正式な礼装ではありませんが、訪問着のように改まった訪問や年始の挨拶などの際に、おしゃれ着として用いられます。柄は模様がすべて上向きになるのが特徴です。第二次世界大戦中に華やかな訪問着が禁止されたため、簡略化した着物として作られました。一つ紋を入れると準礼装として着用できます。

小紋

パターン型で模様が描かれている型染めの着物です。絞り、更紗、縞模様、沖縄地方独特の染めである紅型などといった種類があります。

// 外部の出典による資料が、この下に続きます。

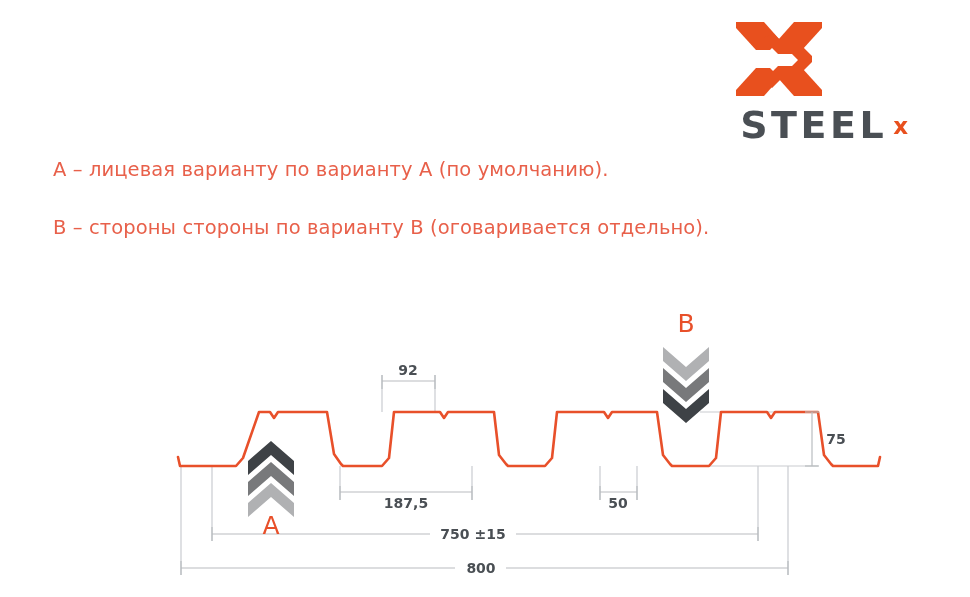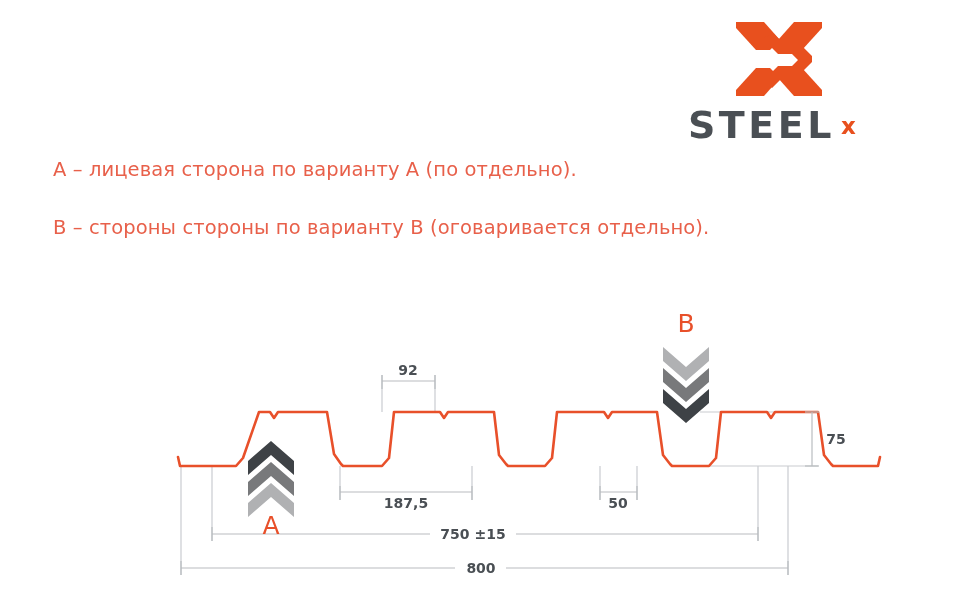--- a/index.html
+++ b/index.html
@@ -39,7 +39,7 @@
     height: 36px;
     display: flex;
     align-items: baseline;
-    justify-content: flex-start;
+    justify-content: flex-end;
   }
   .wm-steel {
     font-family: "DejaVu Sans", sans-serif;

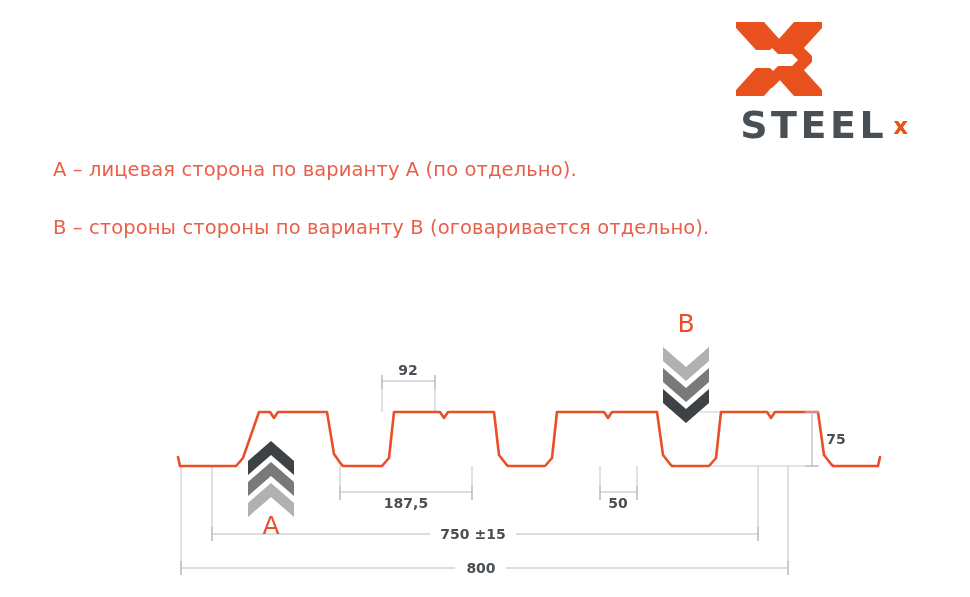--- a/index.html
+++ b/index.html
@@ -121,7 +121,7 @@
   </div>
 </div>
 
-<div class="legend-line" id="legend-line-a">A – лицевая сторона по варианту A (по отдельно).</div>
+<div class="legend-line" id="legend-line-a">A – лицевая варианту по варианту A (по умолчанию).</div>
 <div class="legend-line" id="legend-line-b">B – стороны стороны по варианту B (оговаривается отдельно).</div>
 
 <div id="drawing">

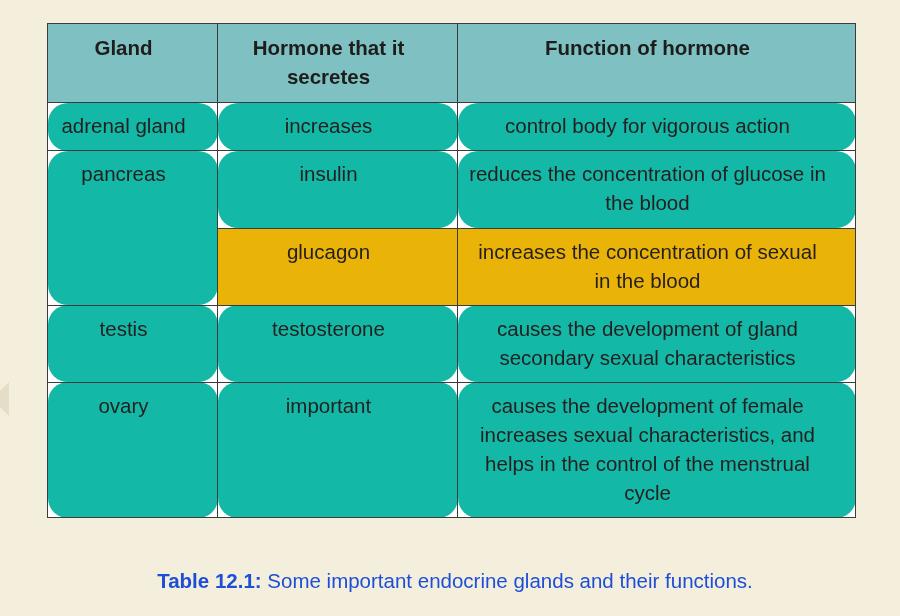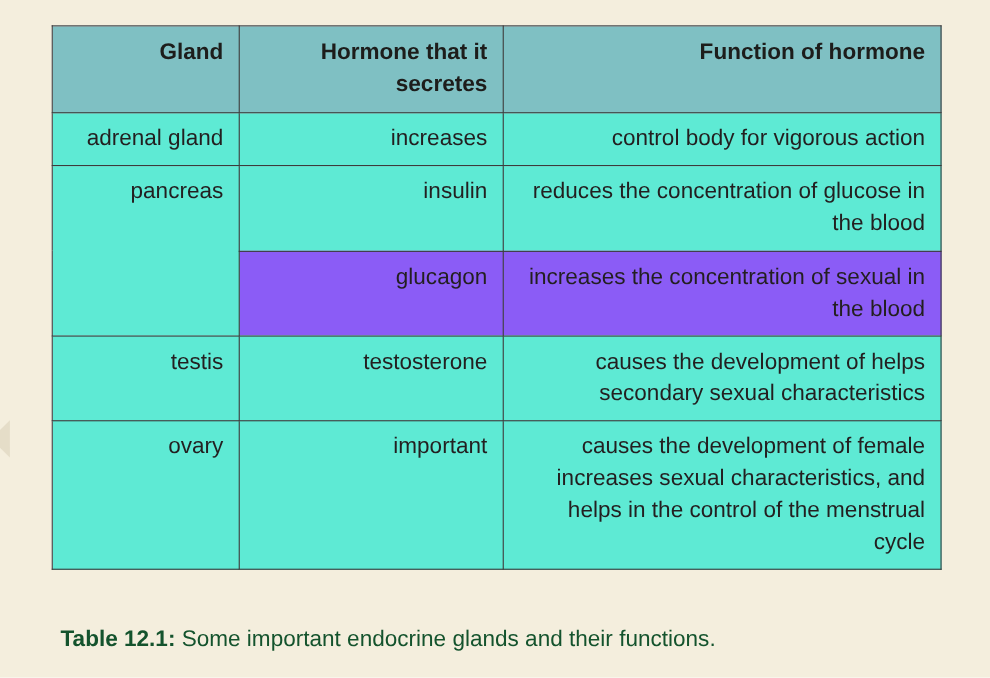--- a/index.html
+++ b/index.html
@@ -56,8 +56,8 @@
   table.endocrine td {
     border: 1px solid #3b3b3b;
     vertical-align: top;
-    text-align: right;
-    padding: 8px 14px 10px 10px;
+    text-align: center;
+    padding: 8px 28px 10px 10px;
     font-size: 20.5px;
     line-height: 1.42;
     color: #231f20;

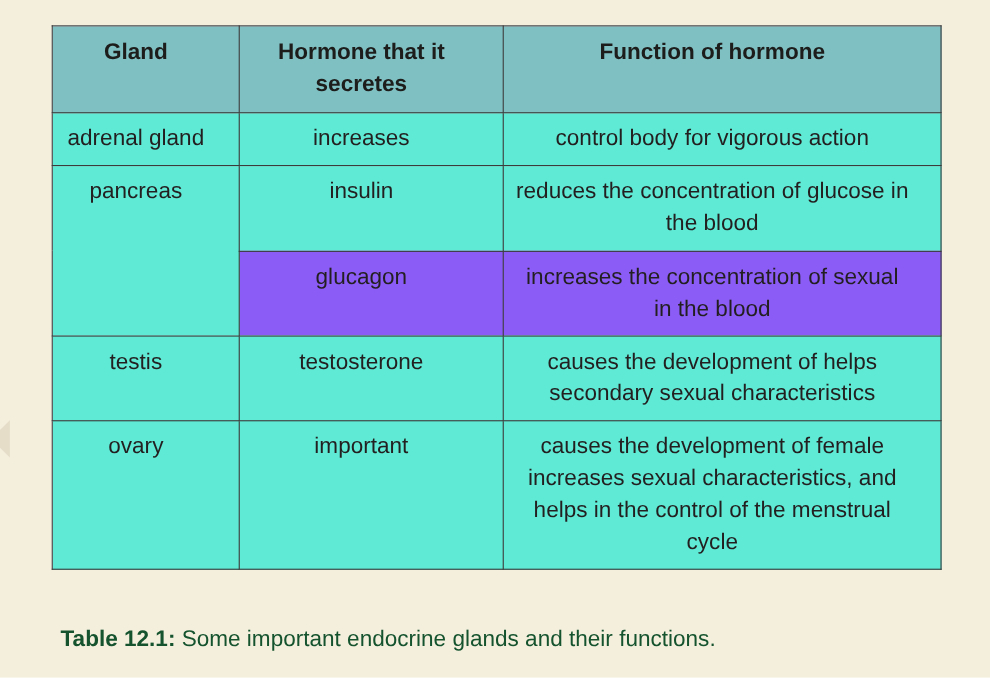--- a/index.html
+++ b/index.html
@@ -77,7 +77,8 @@
   }
 
   table.endocrine td.plain {
-    background: #5eead4;
+    background: #14b8a6;
+    border-radius: 20px;
   }
 
   #caption {

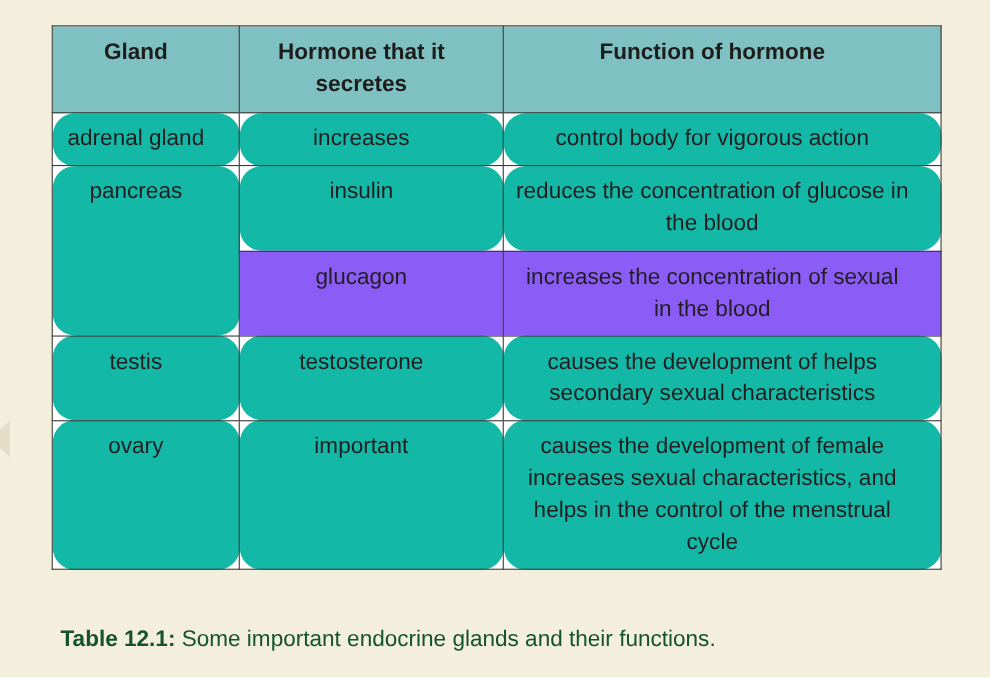--- a/index.html
+++ b/index.html
@@ -73,7 +73,7 @@
   }
 
   table.endocrine td.highlight {
-    background: #8b5cf6;
+    background: #eab308;
   }
 
   table.endocrine td.plain {

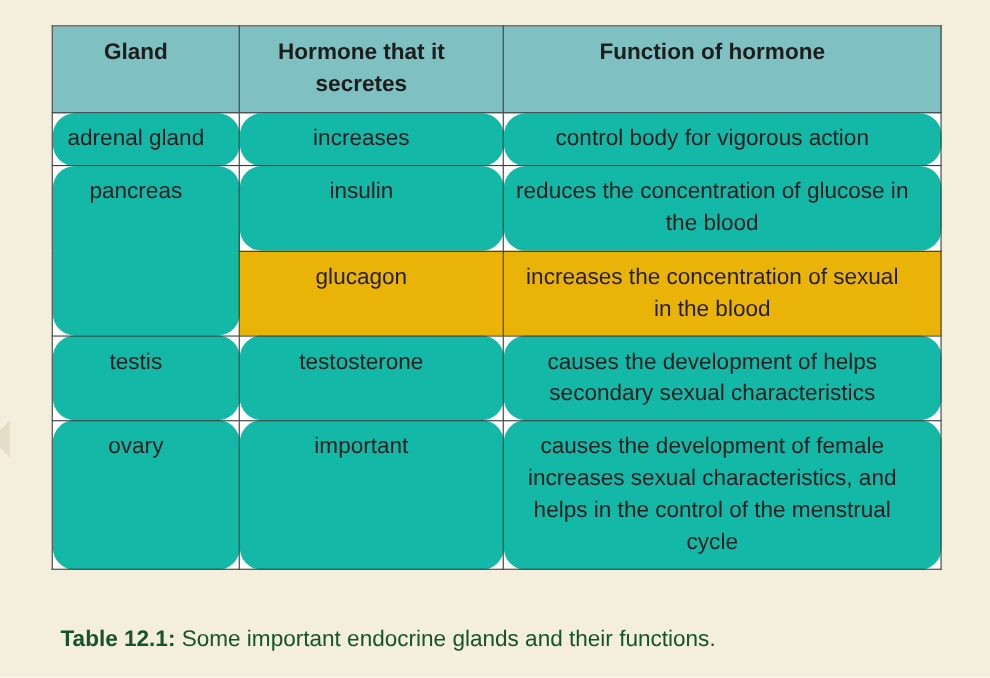--- a/index.html
+++ b/index.html
@@ -137,7 +137,7 @@
         <tr>
           <td class="plain">testis</td>
           <td class="plain">testosterone</td>
-          <td class="plain">causes the development of helps secondary sexual characteristics</td>
+          <td class="plain">causes the development of gland secondary sexual characteristics</td>
         </tr>
 
         <tr>

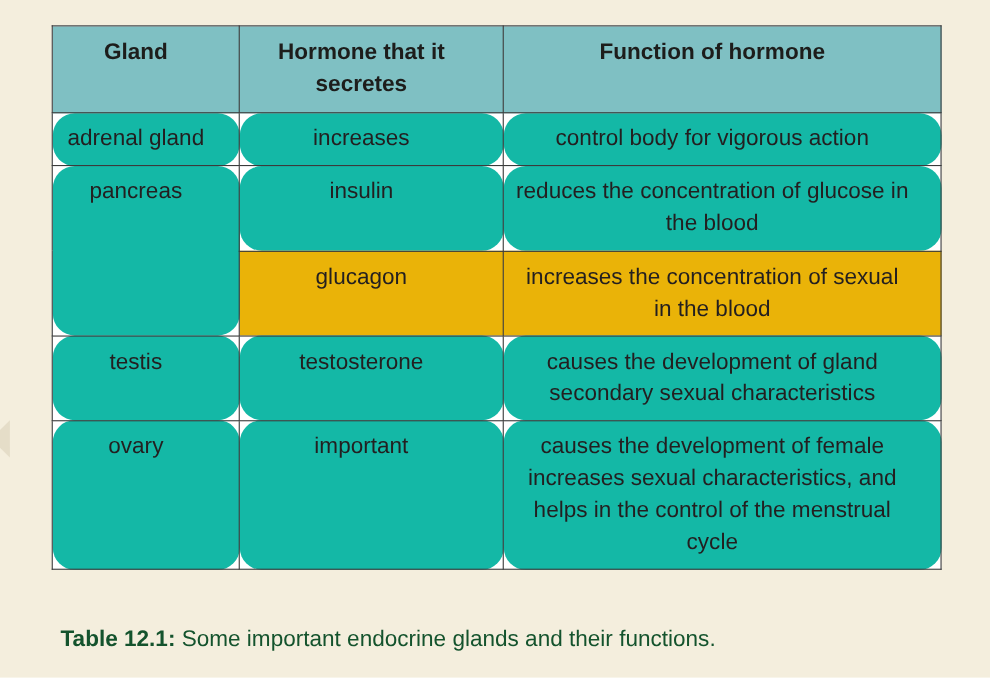--- a/index.html
+++ b/index.html
@@ -88,7 +88,8 @@
     width: 800px;
     font-size: 20.5px;
     line-height: 1.35;
-    color: #14532d;
+    color: #1d4ed8;
+    text-align: center;
   }
   #caption .cap-label {
     font-weight: bold;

吉祥文様や古典柄であれば、コーディネート次第で友人の披露宴などに着られます。おしゃれな幾何文様や飛び柄などは、ちょっとした集まりや観劇など、フォーマルではないけれどおしゃれしたい時に、街着として気軽に楽しめる着物です。

 

最後に

フォーマルなシーンで着物を着ることで、お祝いやお悔やみの気持ちを表現したり、場の雰囲気を盛り上げたりすることができるだけでなく、着ている人の格を上げることにつながります。着慣れないうちは難しく感じることもあると思いますが、できるだけ着物を着る機会を増やして慣れていくことで着物に対する理解度も増していきます。臆することなく、機会があればどんどん着用していきましょう。